Precis: High-risk alleles of risk-associated single-nucleotide polymorphisms (SNPs) within the lysyl oxidase-like 1 (LOXL1) gene are associated with pseudoexfoliation in patients recruited from an Irish population.
Purpose: SNPs within the LOXL1 gene have been identified as a major risk factor for pseudoexfoliation syndrome (PXF) and pseudoexfoliation glaucoma (PXFG), specifically SNPs within exon 1 and intron 1 regions of the gene. The common haplotype (G-G) of 2 SNPs within exon 1, rs1048661, and rs3825942, is the strongest associated risk factor for PXF in white populations, but is switched in some populations to act as protective or low risk. Herein, a study was undertaken to genotype an Irish population for PXF/PXFG risk-associated SNPs within LOXL1.
Materials and methods: Patient cohorts of PXFG, PXF, and controls were recruited and genotyped for risk-associated SNPs within exon 1 (rs1048661 and rs3825942), along with 3 SNPs within intron 1 (rs1550437, rs6495085, and rs6495086) of LOXL1.

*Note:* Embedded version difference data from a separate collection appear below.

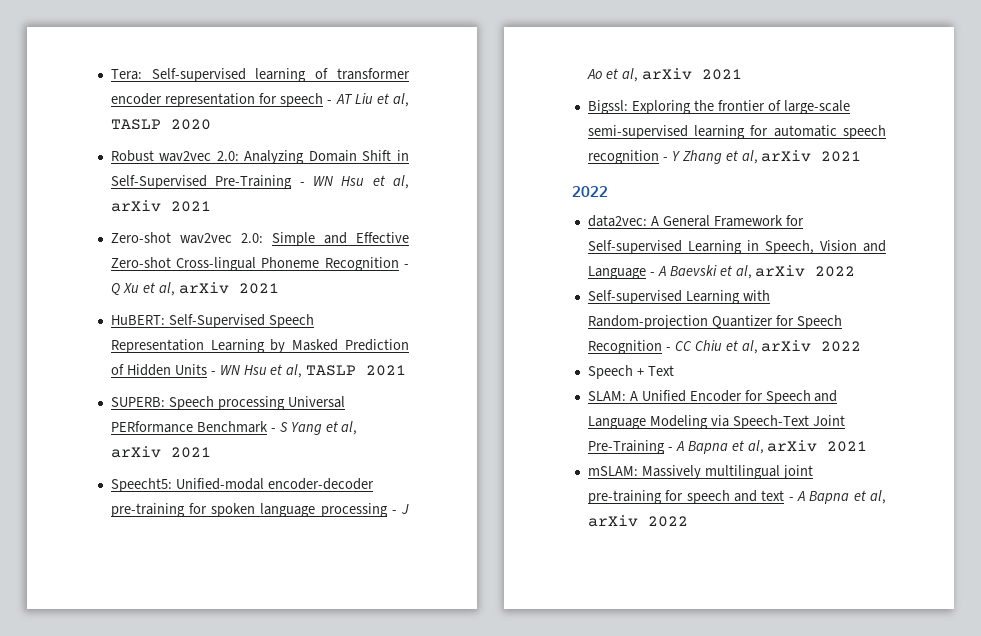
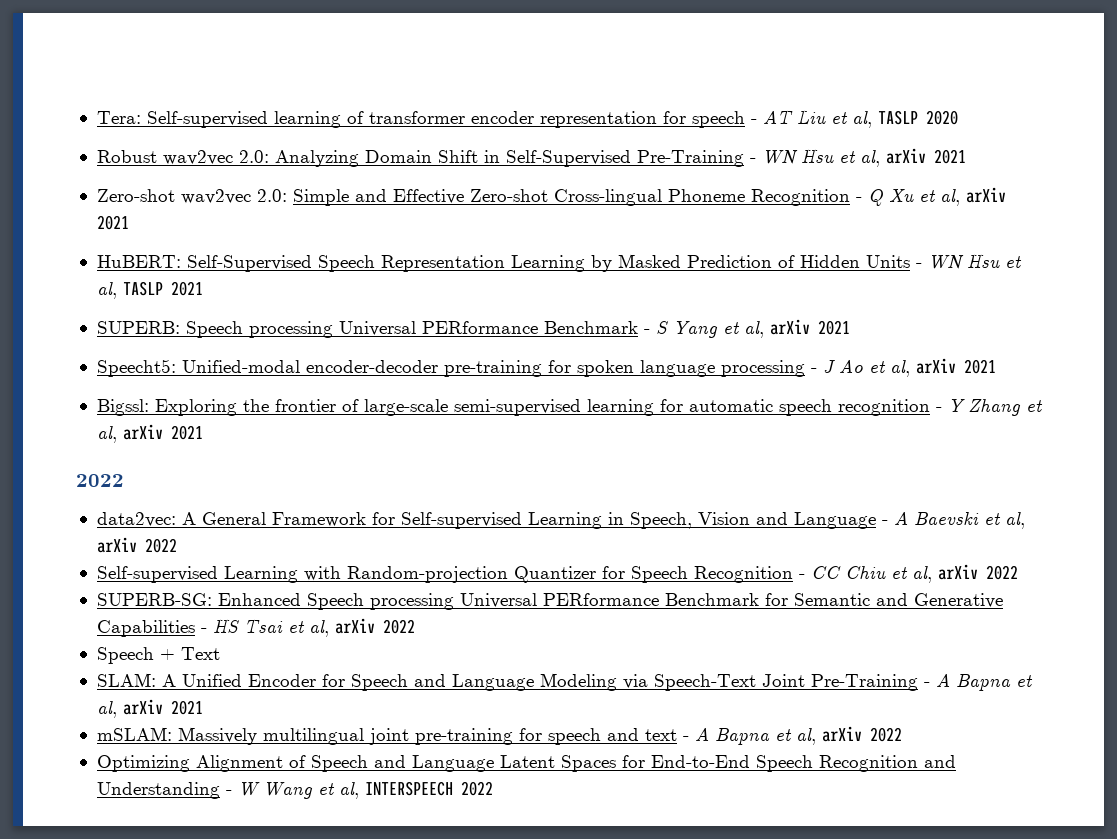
(862, 346) none -> [96,593,1003,610] [96,618,415,637] // SUPERB-SG: Enhanced Speech processing Universal PERformance Benchmark for Semantic and Generative Capabilities - HS Tsai et al, arXiv 2022
(688, 521) none -> [96,755,956,772] [96,781,493,799] // Optimizing Alignment of Speech and Language Latent Spaces for End-to-End Speech Recognition and Understanding - W Wang et al, INTERSPEECH 2022

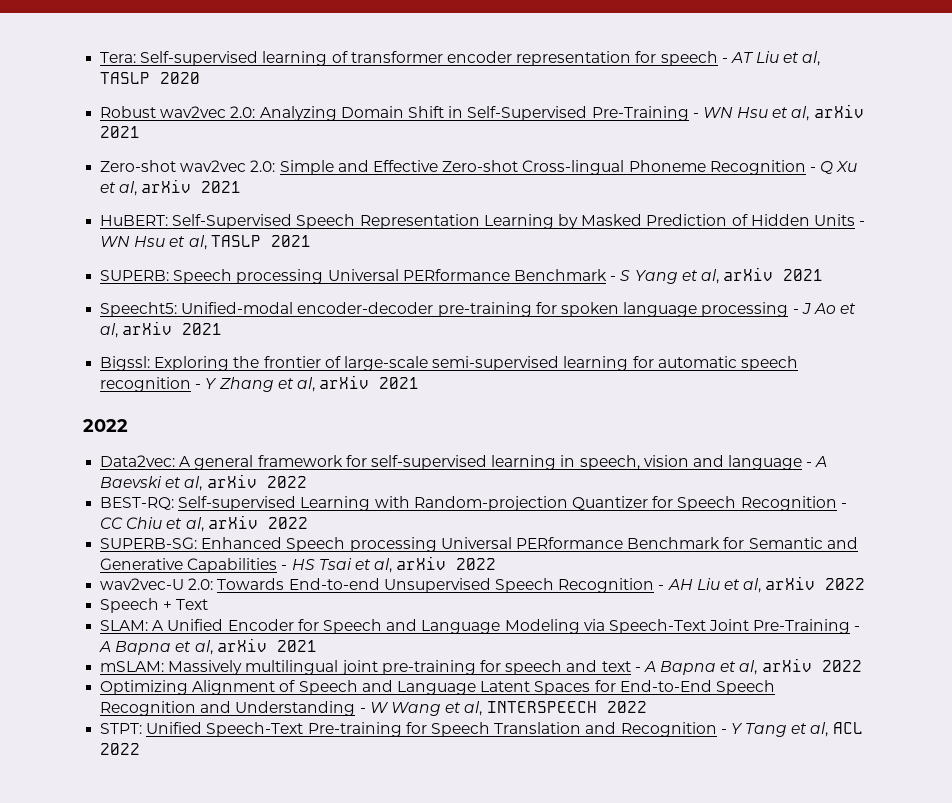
[96,512,876,529] data2vec: A General Framework for Self-supervised Learning in Speech, Vision and Language -> [100,455,803,470] Data2vec: A general framework for self-supervised learning in speech, vision and language
(177, 545) none -> [100,497,175,510] BEST-RQ:
(415, 626) none -> [100,576,866,593] // wav2vec-U 2.0: Towards End-to-end Unsupervised Speech Recognition - AH Liu et al, arXiv 2022
(493, 788) none -> [100,722,863,737] [100,743,141,755] // STPT: Unified Speech-Text Pre-training for Speech Translation and Recognition - Y Tang et al, ACL 2022

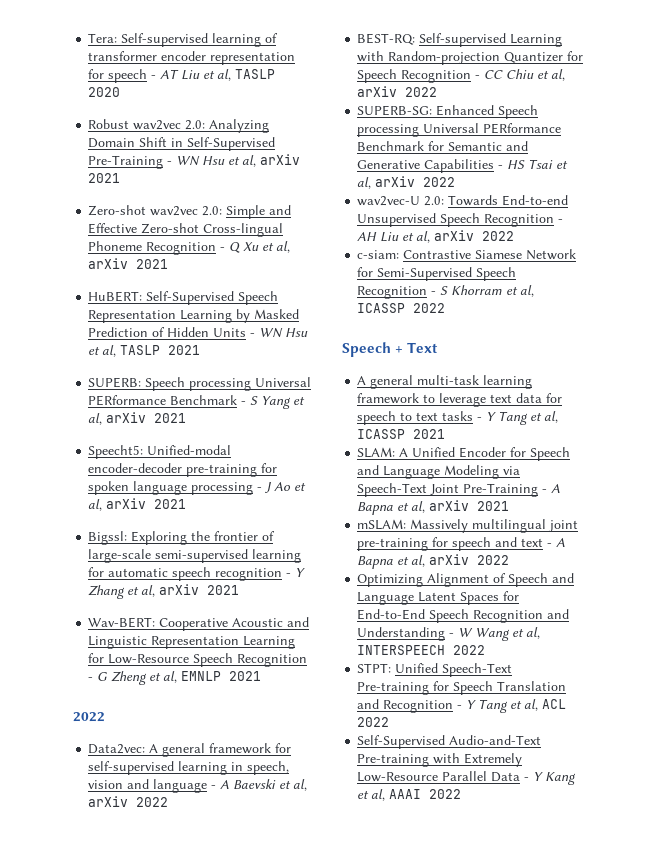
(420, 383) none -> [88,617,310,631] [88,636,296,649] [88,653,308,667] [88,671,262,685] // Wav-BERT: Cooperative Acoustic and Linguistic Representation Learning for Low-Resource Speech Recognition - G Zheng et al, EMNLP 2021
[100,598,209,613] Speech + Text -> [357,249,577,260] [357,267,517,281] [357,285,535,299] [357,303,446,313] [342,342,439,357] [357,375,533,389] [357,393,563,407] [357,411,559,425] [357,429,446,439] c-siam: Contrastive Siamese Network for Semi-Supervised Speech Recognition - S Khorram et al, ICASSP 2022 // Speech + Text // A general multi-task learning framework to leverage text data for speech to text tasks - Y Tang et al, ICASSP 2021
(141, 749) none -> [357,735,542,749] [357,753,523,767] [357,771,577,785] [357,789,462,801] // Self-Supervised Audio-and-Text Pre-training with Extremely Low-Resource Parallel Data - Y Kang et al, AAAI 2022

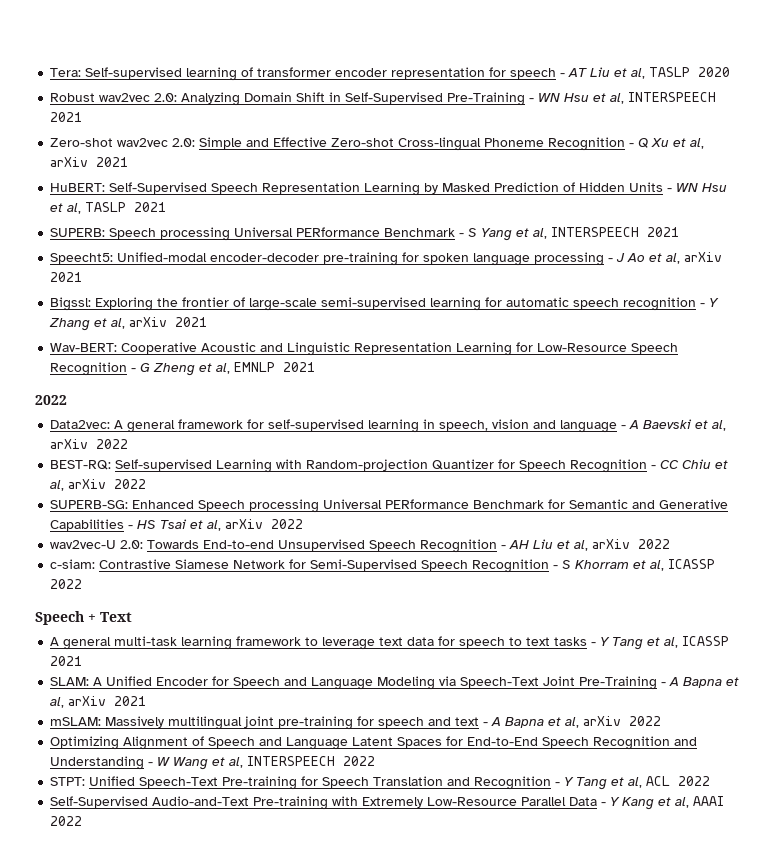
[260,154,301,165] arXiv -> [628,92,717,102] INTERSPEECH
[106,412,147,423] arXiv -> [551,227,640,237] INTERSPEECH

Results: The risk G alleles of rs1048661 and rs3825942 were most prevalent in PXFG patients, and a significant association was found between rs3825942 and pseudoexfoliation (P=0.04). Genotypes of several intron 1 SNPs were found to be present at higher frequencies within the pseudoexfoliation patient cohort (PXF/PXFG) compared with control patients, wherein rs6495085 showed statistical association (P=0.04). The G-G-G haplotype of rs1048661, rs3825942, and rs6495085 was the most prevalent in PXFG patients compared with control patients or patients with PXF alone. Patients with the G-G-G haplotype were more likely to need surgery, suggestive of a more severe form of disease.
Conclusion: Collectively, these results represent the first study to assess the association of LOXL1 SNPs with PXFG in an Irish population.